Revision comparison data

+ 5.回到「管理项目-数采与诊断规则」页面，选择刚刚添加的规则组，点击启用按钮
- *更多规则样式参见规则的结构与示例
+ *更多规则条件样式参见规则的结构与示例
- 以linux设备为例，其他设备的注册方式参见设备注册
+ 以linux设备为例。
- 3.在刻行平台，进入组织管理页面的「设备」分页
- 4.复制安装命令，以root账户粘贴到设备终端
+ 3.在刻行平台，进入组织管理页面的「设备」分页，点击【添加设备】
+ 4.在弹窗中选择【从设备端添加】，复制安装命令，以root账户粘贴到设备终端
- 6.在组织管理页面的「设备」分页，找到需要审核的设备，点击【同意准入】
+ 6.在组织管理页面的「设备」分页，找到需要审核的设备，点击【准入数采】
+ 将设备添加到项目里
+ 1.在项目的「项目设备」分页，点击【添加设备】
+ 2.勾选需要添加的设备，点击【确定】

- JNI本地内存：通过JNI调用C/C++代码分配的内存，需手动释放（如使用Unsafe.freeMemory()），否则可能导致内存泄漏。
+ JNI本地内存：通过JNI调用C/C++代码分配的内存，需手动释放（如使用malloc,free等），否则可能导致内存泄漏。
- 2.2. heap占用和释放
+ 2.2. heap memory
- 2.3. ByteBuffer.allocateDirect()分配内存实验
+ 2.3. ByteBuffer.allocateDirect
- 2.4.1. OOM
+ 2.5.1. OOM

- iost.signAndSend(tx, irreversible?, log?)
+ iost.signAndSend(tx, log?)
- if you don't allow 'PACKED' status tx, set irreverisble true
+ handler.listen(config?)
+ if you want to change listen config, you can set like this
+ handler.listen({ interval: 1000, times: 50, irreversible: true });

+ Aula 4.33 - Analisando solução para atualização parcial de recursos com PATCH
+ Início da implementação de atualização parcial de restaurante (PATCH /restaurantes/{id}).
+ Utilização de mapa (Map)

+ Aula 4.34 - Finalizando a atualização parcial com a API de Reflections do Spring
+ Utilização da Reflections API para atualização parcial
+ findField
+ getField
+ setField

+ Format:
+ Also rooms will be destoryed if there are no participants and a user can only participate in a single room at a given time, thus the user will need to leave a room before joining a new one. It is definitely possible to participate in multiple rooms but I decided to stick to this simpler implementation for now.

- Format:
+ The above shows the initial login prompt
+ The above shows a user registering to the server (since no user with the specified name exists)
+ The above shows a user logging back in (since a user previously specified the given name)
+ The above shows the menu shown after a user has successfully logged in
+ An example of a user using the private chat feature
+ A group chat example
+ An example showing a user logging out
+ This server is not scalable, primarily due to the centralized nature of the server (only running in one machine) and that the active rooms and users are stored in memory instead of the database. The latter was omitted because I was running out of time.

## PROBLEM REQUIREMENTS
Return a copy of each line in the entries that contains "name".

## TASK RESULT
+ The above shows a user registering to the server (since no user with the specified name exists)
+ The above shows a user logging back in (since a user previously specified the given name)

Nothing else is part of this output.